Pasaron los años. Mi bisabuela y mis abuelos se fueron. Ya no era lo mismo. Arrastramos esa celebración como pudimos, había más tensiones y nosotros los primos éramos grandes. Yo me compraba mis propios regalos para no frustrarme. Me casé joven, mi marido también pensaba que no podíamos festejar la Navidad porque éramos judíos... y yo sin entender, porque me parecía una fiesta linda y para todos. Nosotros-judíos- excluidos. Mi idea de la Navidad fue cambiando con los años. En 1971 ya tenía un hijito de cuatro años y estaba por nacer mi segundo hijo, se adelantó un mes y nació el ¡25 de diciembre! Ya tenía la Navidad asegurada, tenía mi propio niño y no había excusas para no celebrar. El primer año la familia se reunió contenta, yo armé un canasto de regalos para todos, el muérdago en la puerta, las bolas brillantes de colores, en fin, una mescolanza del primer año de mi hijo con la deseada Navidad. Mi marido se ofendió y tiró por el incinerador todo lo decorativo que representaba la Navidad. Pasaron los años y me di cuenta de tantas cosas. El cumpleaños de mi hijo convocaba a montones de judíos sueltos que no saben adónde ir ese día y anhelan celebrar y estar en familia y con amigos. Son cumpleaños hermosos, llenos de jóvenes de la primaria, la secundaria, la facultad, la familia, primos, vecinos.
Este año, como otros años, armé mi pesebre ecuménico: un pesebrito peruano con sus puertitas de colores, detrás la Menorah, o candelabro hebreo de siete brazos; encendimos unas velitas porque era Januká, la fiesta de las luminarias, que va perfecto con la Navidad; puse una pequeña Torah del otro lado del pesebre, es el libro en el que se formó Jesús, y rodeando todo esto un rosario musulmán. Y les expliqué a mis nietos: este pesebre representa mi deseo, la realidad no es así, pero ésta es mi ilusión de unión y representa la capacidad de reconocernos como hermanos. Digo yo: ¿seremos todos hijos de Abraham?

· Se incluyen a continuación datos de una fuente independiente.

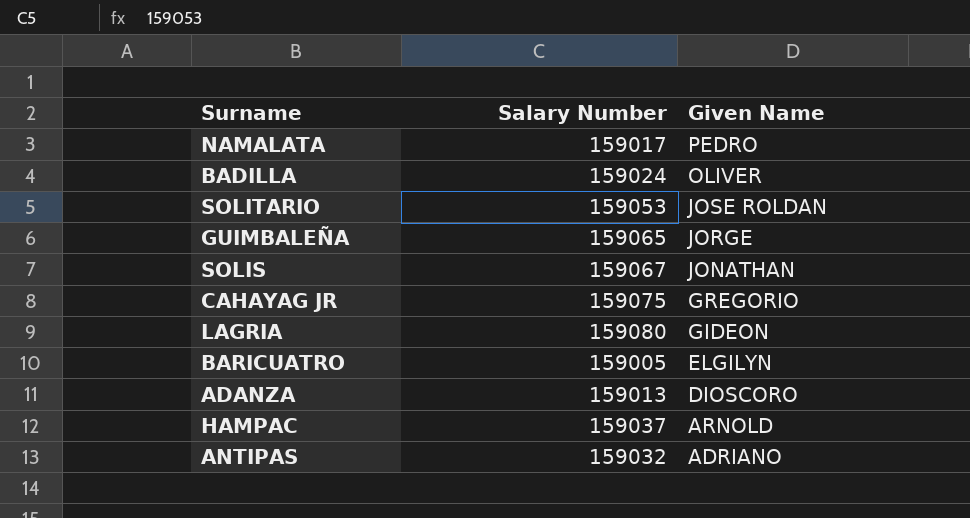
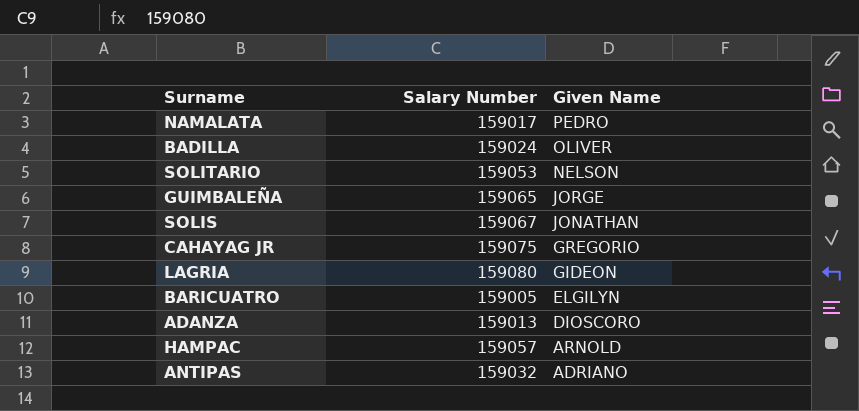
SOLITARIO | Given Name: JOSE ROLDAN -> NELSON
HAMPAC | Salary Number: 159037 -> 159057

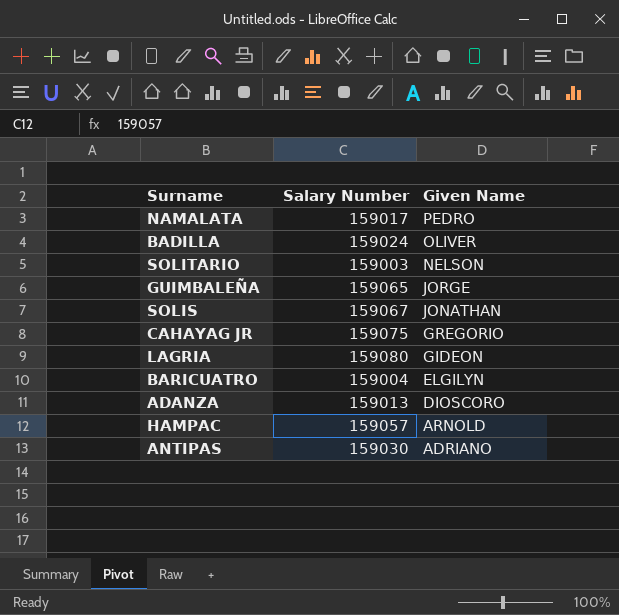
SOLITARIO | Salary Number: 159053 -> 159003
BARICUATRO | Salary Number: 159005 -> 159004
ANTIPAS | Salary Number: 159032 -> 159030

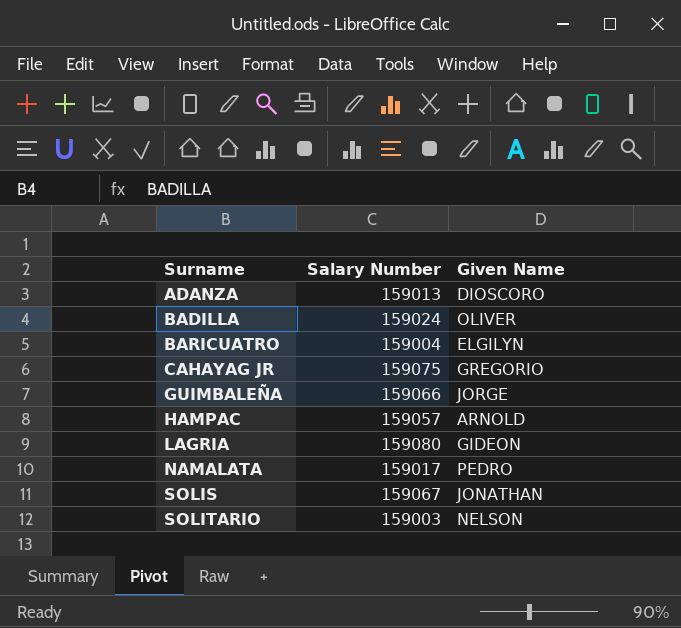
row order: Given Name descending -> Surname ascending
row ANTIPAS: 159030 | ADRIANO -> none
GUIMBALEÑA | Salary Number: 159065 -> 159066

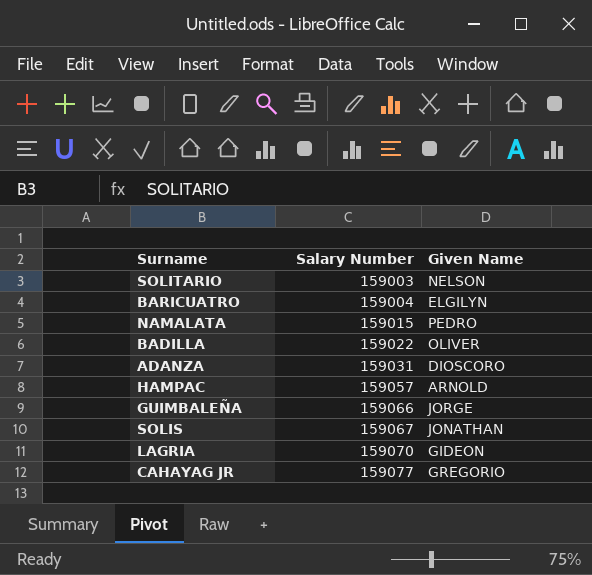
row order: Surname ascending -> Salary Number ascending
NAMALATA | Salary Number: 159017 -> 159015
BADILLA | Salary Number: 159024 -> 159022
ADANZA | Salary Number: 159013 -> 159031
LAGRIA | Salary Number: 159080 -> 159070
CAHAYAG JR | Salary Number: 159075 -> 159077

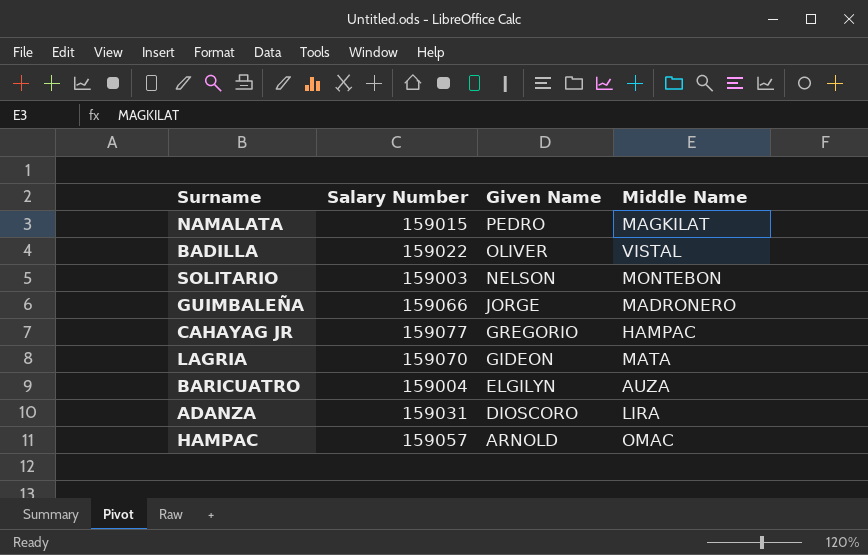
row order: Salary Number ascending -> Given Name descending
column Middle Name | position: none -> 4
row SOLIS: 159067 | JONATHAN -> none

El fin de semana pasado fue precioso. Se reunieron espontáneamente con nosotros mis dos hijos, mis tres nietos y estuvimos al aire libre jugando y haciendo bromas, el clima era distendido y alegre. Yo los miraba con emoción hasta que me di cuenta de que, en ese preciso momento, era la Navidad, no era 25, pero sí era el espíritu de la Navidad. Salí volando a buscar una botella de champán y me dije ¡festejemos, es hoy! Aparecí con la botella y cosas ricas para comer. ¡Brindemos! ¿Qué festejamos? La Navidad, festejamos el nacimiento de un buen judío, de los mejores, festejamos que somos una familia, somos judíos y algunos somos judeo-cristianos, deseamos la paz, estamos sanos y estamos juntos. ¿Les parece poca cosa? Todos de acuerdo. Brindamos con gusto, todos entendieron y en ese momento fui muy feliz y agradecí mi vida y mi libertad, así de simple.
* Licenciada en Psicología, ensayista y poeta. Su último libro es Mujeres en plena revuelta.